Handle, Don't Just Check — Middle Level¶

Table of Contents¶

Introduction
The Six Decisions, Revisited
The "Decide or Surface" Question, At Every Layer
Retry Mechanics: Backoff, Jitter, Idempotency
Transforming at API Boundaries
The Log-or-Return Rule, In Detail
Recovery Strategies: Fallback, Cache, Degraded Mode
The errWriter Pattern and Errors as State
Errors Across Goroutines
Errors and Context Cancellation
Sentinel + Custom Error Type Patterns
Anti-Patterns That Look Like Handling
Code Review Heuristics
Worked Example: Order Processor
Summary
Further Reading

Introduction¶

Focus: "Why?" and "When?"

At junior level you learned the decision menu and the "happy path stays straight" idiom. Middle level is where those rules meet a real codebase: a service with five layers, three external dependencies, two goroutine pools, and a public HTTP API. The question shifts from "what do I do at one error site?" to "who in this five-layer chain is responsible for which decision, and where do the rules change?"

This file is the answer set: how to assign responsibility for errors layer by layer, when to retry vs. when to give up, how to translate at boundaries, and how to write recovery patterns that do not silently leak failures.

The Six Decisions, Revisited¶

A reminder of the menu, with middle-level commentary:

Decision	Details
Recover	Returns a fallback. Good for cache misses, missing config files with defaults, optional features. Be explicit: a comment `// missing file is OK; use defaults` makes intent visible.
Retry	Only for idempotent ops on transient errors. Both conditions matter; a retry on a non-idempotent op is a bug, not a fix.
Transform	Re-express the error in the next layer's language. Storage error → domain error. Domain error → HTTP status. Each translation simplifies for the next reader.
Surface	`return err` — the laziest correct answer. Always pair with a wrap that adds new context, not just the same word.
Log	Owns the error: nothing else needs to know. Used at boundaries (handler), or in fire-and-forget code paths.
Abort	`panic` — for invariants that must hold or programmer errors. Never for ordinary failure.

A handler is any function that picks one of these explicitly.

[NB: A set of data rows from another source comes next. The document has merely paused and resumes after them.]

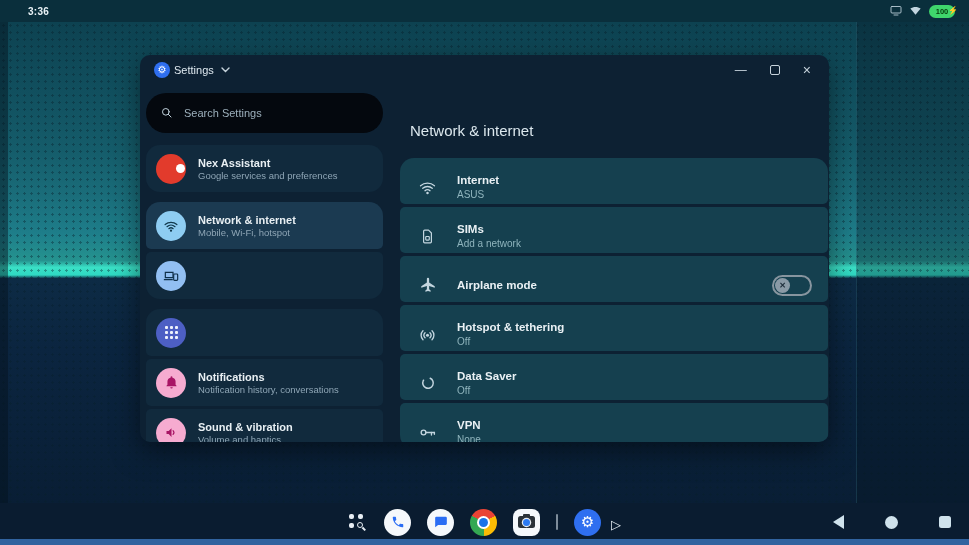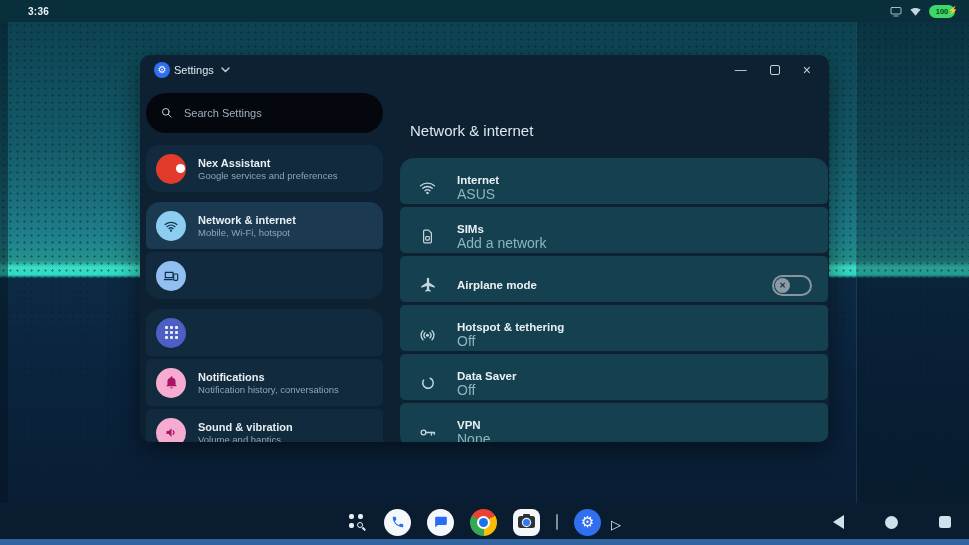--- a/index.html
+++ b/index.html
@@ -4,21 +4,21 @@
 <style>
   * { margin:0; padding:0; box-sizing:border-box; }
   html,body { background:#000; }
   .screen{ position:relative; width:969px; height:545px; overflow:hidden;
     background:#081e30; font-family:"Liberation Sans",sans-serif; }
 
   
   .statusbar{ position:absolute; top:0; left:0; right:0; height:22px;
     background:#0a2f3c; display:flex; align-items:center; padding:8px 14px; z-index:30;}
   .sb-time{ color:#e9f2f6; font-size:10px; font-weight:bold; margin-left:14px; letter-spacing:.3px;}
-  .sb-right{ margin-left:auto; display:flex; align-items:center; gap:7px;}
+  .sb-right{ margin-left:auto; display:flex; align-items:flex-start; gap:7px;}
   .sb-ic{ width:13px; height:11px; display:flex; align-items:center; justify-content:center;}
   .sb-ic svg{ display:block;}
   .battery{ min-width:26px; height:13px; border-radius:7px; background:#3fd66c;
     color:#07400f; font-size:7.5px; font-weight:bold; display:flex; align-items:center;
     justify-content:center; padding:0 3px; position:relative;}
   .battery .bolt{ position:absolute; right:-3px; top:1px; font-size:8px; color:#eafaf0;}
 
   
   .desktop{ position:absolute; top:22px; left:0; right:0; bottom:42px;
     background:linear-gradient(180deg,
@@ -81,21 +81,21 @@
 
   
   .content{ flex:1; padding:36px 1px 0 10px; overflow:hidden;}
   .content-header{ color:#dce8ee; font-size:15px; line-height:20px; margin-bottom:17px; margin-left:10px;}
   .row{ height:46px; background:#15404f; display:flex; align-items:center;
     padding:12px 16px 0 18px; cursor:pointer;}
   .row-icon{ width:19px; height:19px; flex-shrink:0; margin-right:20px;
     display:flex; align-items:center; justify-content:center;}
   .row-text{ min-width:0;}
   .row-title{ color:#e9f0f4; font-size:11.5px; font-weight:bold; line-height:15px; white-space:nowrap;}
-  .row-sub{ color:#8fb4bd; font-size:14px; line-height:13px; white-space:nowrap;}
+  .row-sub{ color:#8fb4bd; font-size:10px; line-height:13px; white-space:nowrap;}
   .toggle{ margin-left:auto; width:40px; height:21px; border:2px solid #87959f;
     border-radius:12px; position:relative; cursor:pointer;}
   .toggle .thumb{ position:absolute; left:1px; top:1px; width:15px; height:15px;
     border-radius:50%; background:#8a9aa6; color:#1c2c38; font-size:8px;
     display:flex; align-items:center; justify-content:center; font-weight:bold;}
 
   
   .taskbar{ position:absolute; left:0; right:0; bottom:0; height:42px;
     background:#0a1c30; z-index:30;}
   .taskbar .strip{ position:absolute; left:0; right:0; bottom:0; height:6px; background:#31639f;}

A checker is one that always picks "Surface" without thinking.

The "Decide or Surface" Question, At Every Layer¶

A typical Go service has roughly four layers:

  ┌──────────────────┐
  │  Transport       │  HTTP/gRPC handlers
  ├──────────────────┤
  │  Application     │  Use cases, command handlers
  ├──────────────────┤
  │  Domain          │  Business rules
  ├──────────────────┤
  │  Infrastructure  │  DB, queue, external API
  └──────────────────┘

Each layer has different information and different responsibility. The handling decision changes with the layer:

Layer	Knows	Best decision for most errors
Infrastructure	The driver/protocol error	Retry transient (idempotent ops); transform driver error to a sentinel; surface the rest
Domain	Business invariants, sentinels	Surface to caller; do not log; do not retry (no protocol info)
Application	Use case context, transactional intent	Map sentinels to domain results; choose retry policy at the use-case level
Transport	Request, user identity, response format	Translate sentinels → status codes; log once; never panic

A common smell: the wrong layer making the decision. A storage adapter that retries non-idempotent calls. A domain service that logs. An HTTP handler that swallows. Watch for these in code review.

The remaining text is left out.